Reputation: 55
I have been told that the time complexity of this code is O(n),could you please explain me how is it so. The time complexity of the outer loop is log n,inner?
int fun(int n)
{
int count = 0;
for (int i = n; i > 0; i /= 2)
for (int j = 0; j < i; j++)
count += 1;
return count;
}
Upvotes: 2
Views: 221
Reputation: 6276
That's actually quite easy once you understand what the function does.
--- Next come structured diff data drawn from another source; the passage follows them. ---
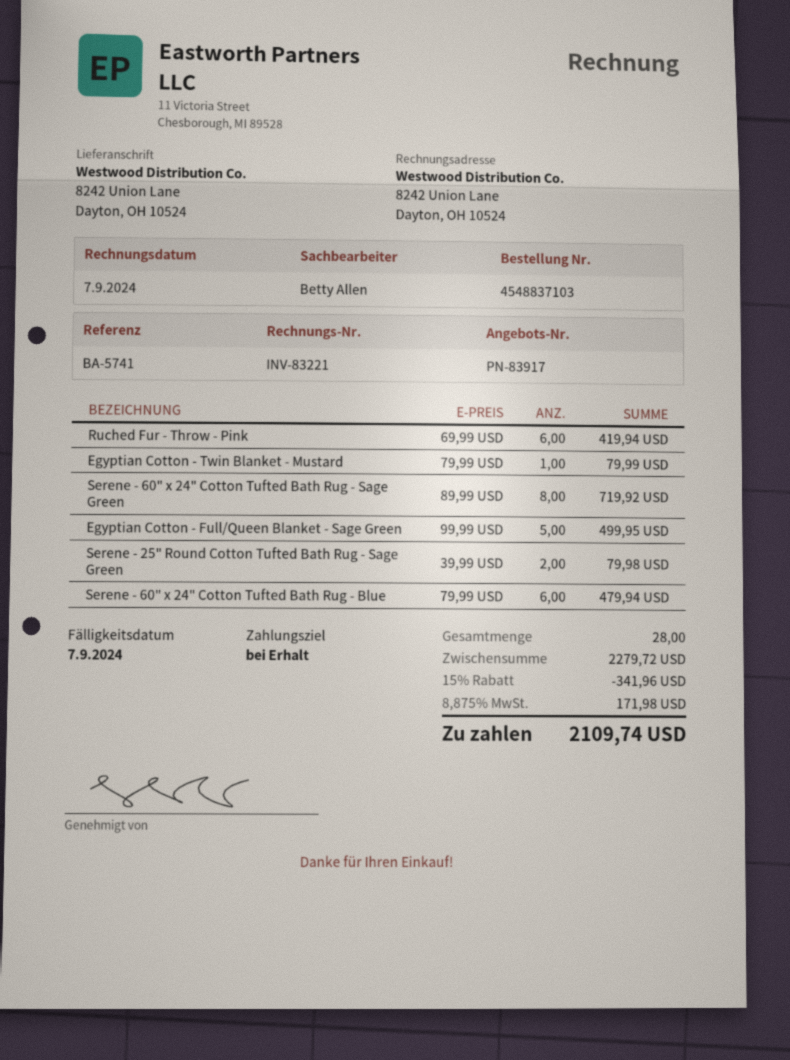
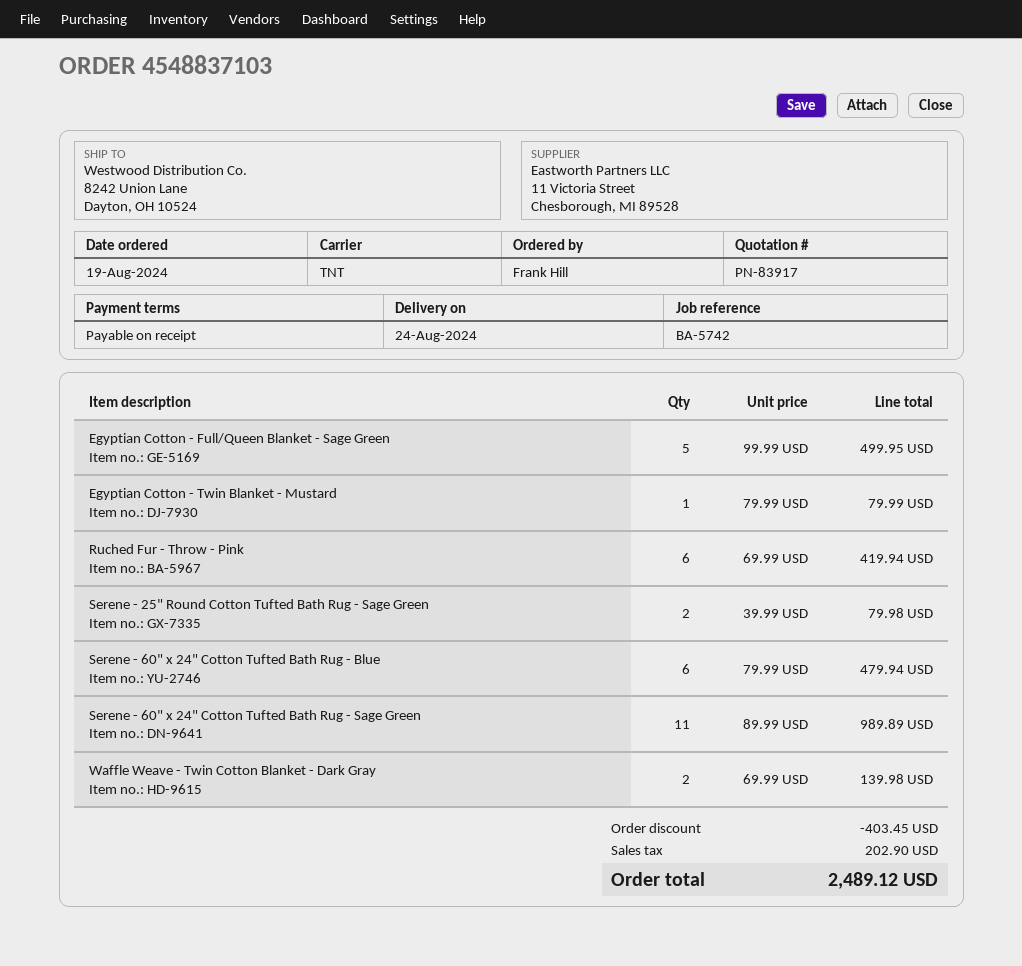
reference: BA-5741 -> BA-5742
Serene - 60" x 24" Cotton Tufted Bath Rug - Sage Green: 8 x 89.99 = 719.92 -> 11 x 89.99 = 989.89
Waffle Weave - Twin Cotton Blanket - Dark Gray: none -> 2 x 69.99 = 139.98
discount: 341.96 -> 403.45
tax: 171.98 -> 202.90
total: 2109.74 -> 2489.12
The inner loop basically adds i to count. So you can just reduce the code here to this:
int fun(int n) {
int count = 0;
for (int i = n; i > 0; i /= 2)
count += i;
return count;
}
So now what you have is it halves i and adds that half to count. If you keep doing that you'll end up with a number close to n. If you'd do it with an infinitely accurate float representation of i and count you will actually get exactly n (though it will take you an infinite amount of steps).
For example, let's look at n=1000, these are the steps that will be taken:
i: 500 count: 500
i: 250 count: 750
i: 125 count: 875
i: 62 count: 937
i: 31 count: 968
i: 15 count: 983
i: 7 count: 990
i: 3 count: 993
i: 1 count: 994
The 6 that are missing from count in the end are rounding mistakes at i=125/2, i=31/2, i=15/2, i=7/2, i=3/3 and i=1/2.
So you can see, the complexity of that function is almost exactly n, which certainly makes it O(n).
Upvotes: 2